• [DATA IN THIS EXERCISE]:
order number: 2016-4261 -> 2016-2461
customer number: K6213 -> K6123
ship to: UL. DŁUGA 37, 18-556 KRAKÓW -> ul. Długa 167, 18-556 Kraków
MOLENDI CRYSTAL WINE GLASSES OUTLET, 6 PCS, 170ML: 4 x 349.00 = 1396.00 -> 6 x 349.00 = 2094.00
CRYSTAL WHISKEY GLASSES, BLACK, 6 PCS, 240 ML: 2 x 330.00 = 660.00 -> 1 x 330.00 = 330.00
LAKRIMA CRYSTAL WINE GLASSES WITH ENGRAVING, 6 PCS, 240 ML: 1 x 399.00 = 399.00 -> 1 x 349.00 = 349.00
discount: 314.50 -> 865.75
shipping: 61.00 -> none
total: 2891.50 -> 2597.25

• [TASK TO COMPLETE]:
Show each line of the records above containing "number".

• [ANSWER BOX]:
order number: 2016-4261 -> 2016-2461
customer number: K6213 -> K6123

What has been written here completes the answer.